Une génération qu'il aura la tâche de faire encore grandir après un mandat de 14 ans de Didier Deschamps, et une Coupe du monde remportée en 2018.

"Comme Didier Deschamps, (Zidane) est un gagnant, poursuit le comptable de 34 ans, on espère qu'il mettra un peu plus de jeu, mais déjà à la dernière coupe du monde il y en avait et j'espère juste le voir gagner".

"Quand on voit comment se structure l'Espagne (sacrée au Mondial-2026, ndlr), le challenge sera là, complète Fabrice, cadre de 54 ans, il faudra voir comment structurer une équipe avec un fort potentiel".

Ce dernier a vécu en 1998, depuis le Stade de France, la finale qui avait sacré les Français pour la première fois, avec un doublé du natif de Marseille.
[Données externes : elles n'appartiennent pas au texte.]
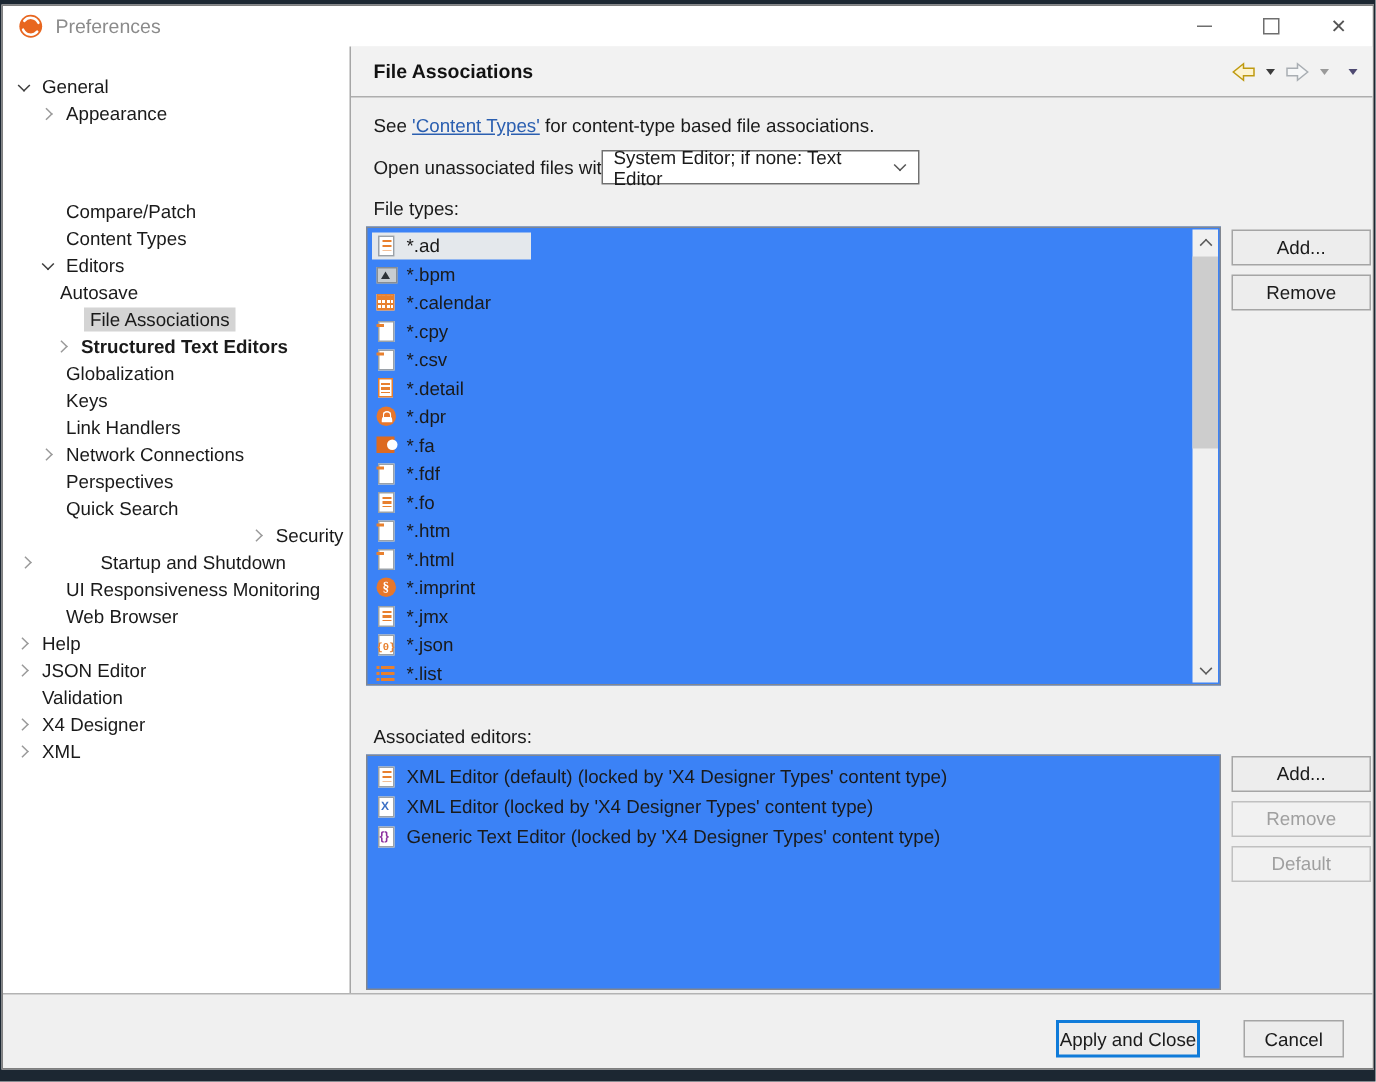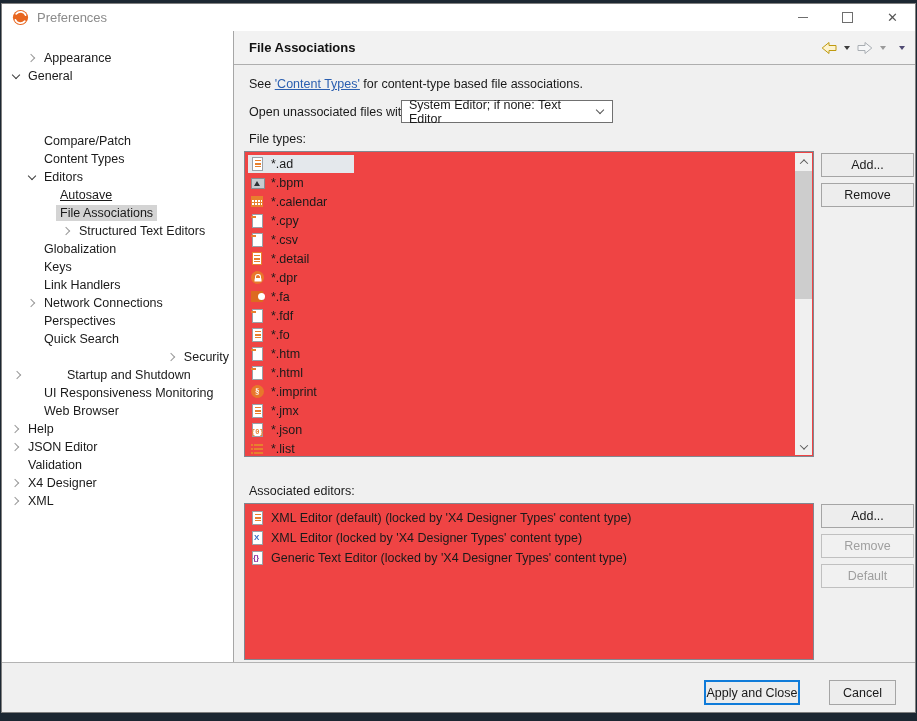--- a/index.html
+++ b/index.html
@@ -147,13 +147,13 @@
 
     <aside class="sidebar">
       <div class="tree" id="tree">
-          <div class="tree-row" style="padding-left: 22px;">
-            <span class="tw chev col"></span>
-            <span class="tree-label">Appearance</span>
-          </div>
           <div class="tree-row" style="padding-left: 6px;">
             <span class="tw chev exp"></span>
             <span class="tree-label">General</span>
+          </div>
+          <div class="tree-row" style="padding-left: 22px;">
+            <span class="tw chev col"></span>
+            <span class="tree-label">Appearance</span>
           </div>
           <div class="tree-row" style="padding-left: 22px; margin-top: 47px;">
             <span class="tw"></span>

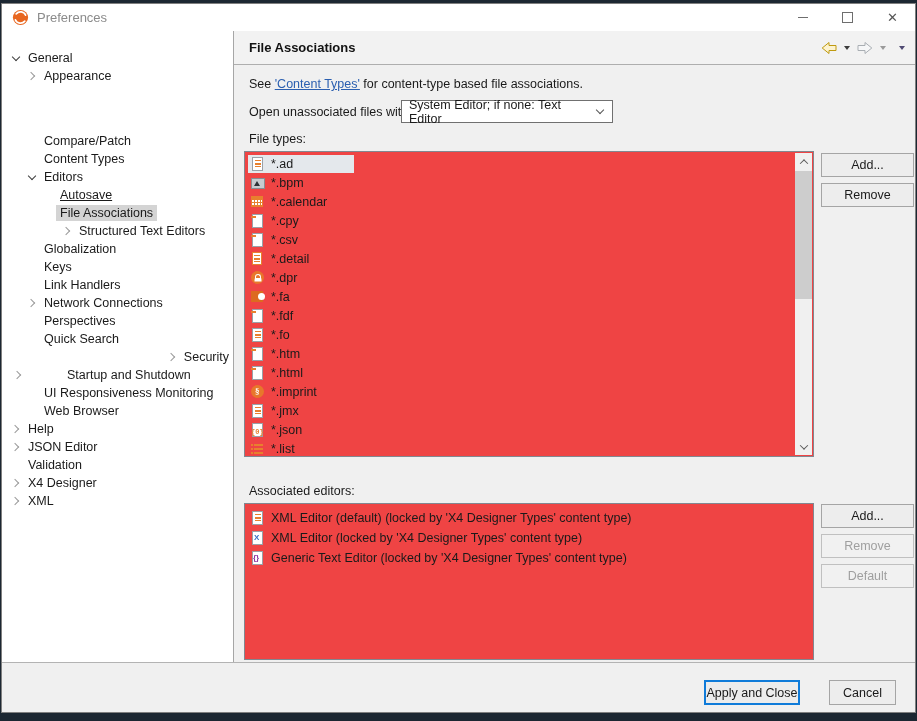--- a/index.html
+++ b/index.html
@@ -52,7 +52,7 @@
   .sec-label-files{position:absolute;left:15px;top:67px}
   .sec-label-assoc{position:absolute;left:15px;top:419px}
 
-  .list{position:absolute;background:#ef4444;border:1px solid #828790;box-sizing:border-box}
+  .list{position:absolute;background:#3b82f6;border:1px solid #828790;box-sizing:border-box}
   #filetypes-list{left:10px;top:86px;width:570px;height:306px}
   #editors-list{left:10px;top:438px;width:570px;height:157px}
   .rows{position:absolute;left:1px;top:2px;right:18px;bottom:1px;overflow:hidden}

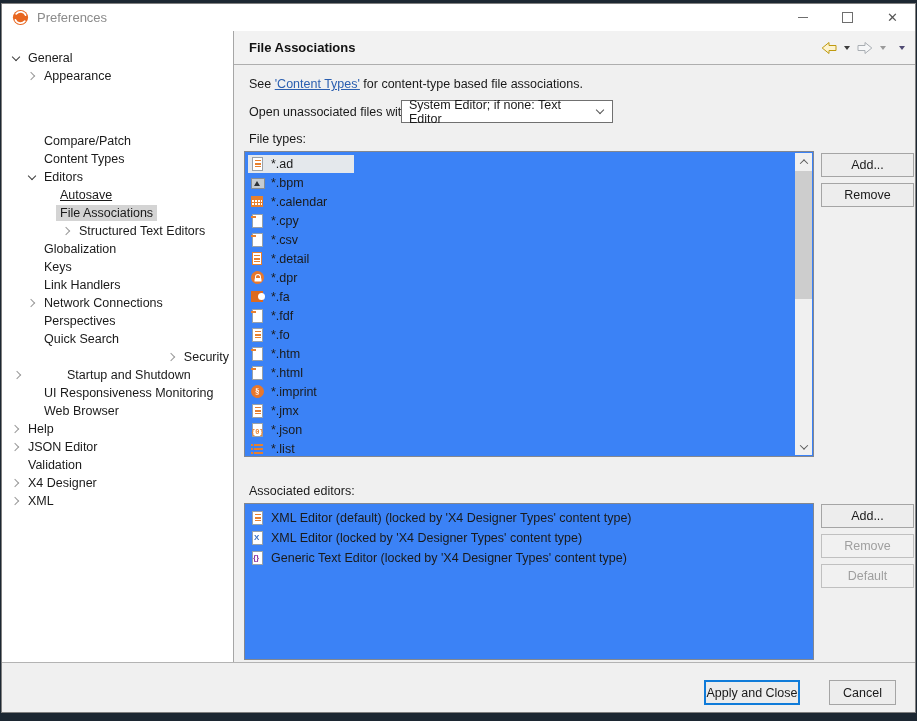--- a/index.html
+++ b/index.html
@@ -167,7 +167,7 @@
             <span class="tw chev exp"></span>
             <span class="tree-label">Editors</span>
           </div>
-          <div class="tree-row" style="padding-left: 38px; text-decoration: underline;">
+          <div class="tree-row" style="padding-left: 18px;">
             <span class="tw"></span>
             <span class="tree-label">Autosave</span>
           </div>

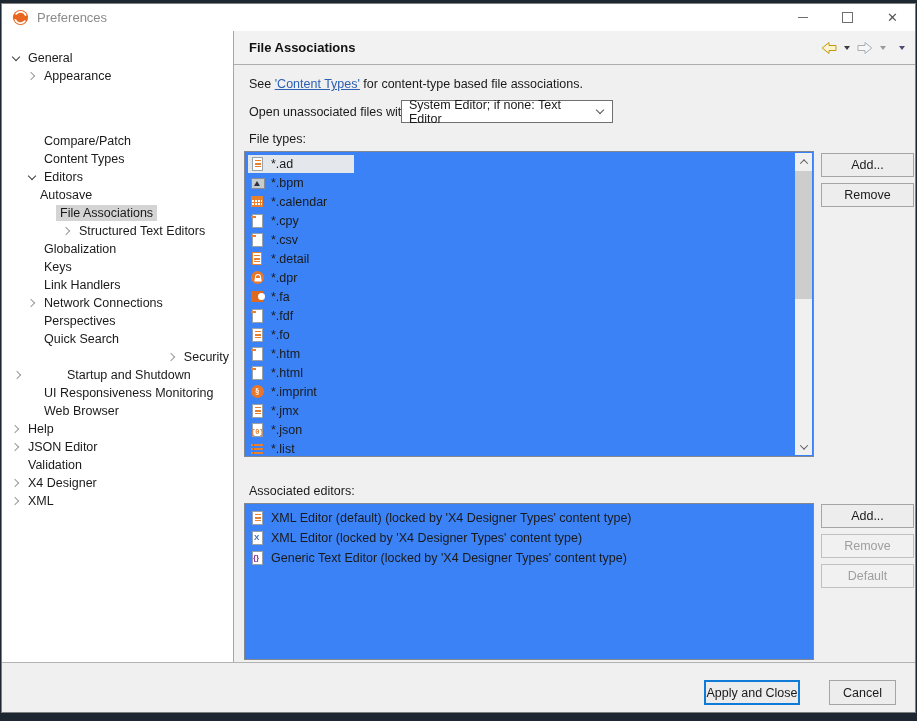--- a/index.html
+++ b/index.html
@@ -175,7 +175,7 @@
             <span class="tw"></span>
             <span class="tree-label sel">File Associations</span>
           </div>
-          <div class="tree-row" style="padding-left: 57px;">
+          <div class="tree-row" style="padding-left: 32px; font-weight: bold;">
             <span class="tw chev col"></span>
             <span class="tree-label">Structured Text Editors</span>
           </div>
Un souvenir qui a évidemment marqué d'autres supporters réunis à Paris.

Les drapeaux s'agitent, et les membres de l'association des "Irrésistibles français" lancent une Marseillaise ou encore des chants pour patienter. Autour d'eux, certains passants s'arrêtent par curiosité, quand une compagnie de CRS, venue de Marseille, veille au bon déroulement de l'attente, qui a pris fin ce mardi.

"C'est une histoire du football français que l'on voit aujourd'hui, reprend Romain, employé dans la communication, Zidane c'est la France mais aussi au delà. J'ai grandi avec lui, les premiers matches que j'ai suivis étaient avec lui".

Les prochains le seront avec Zinédine Zidane le sélectionneur.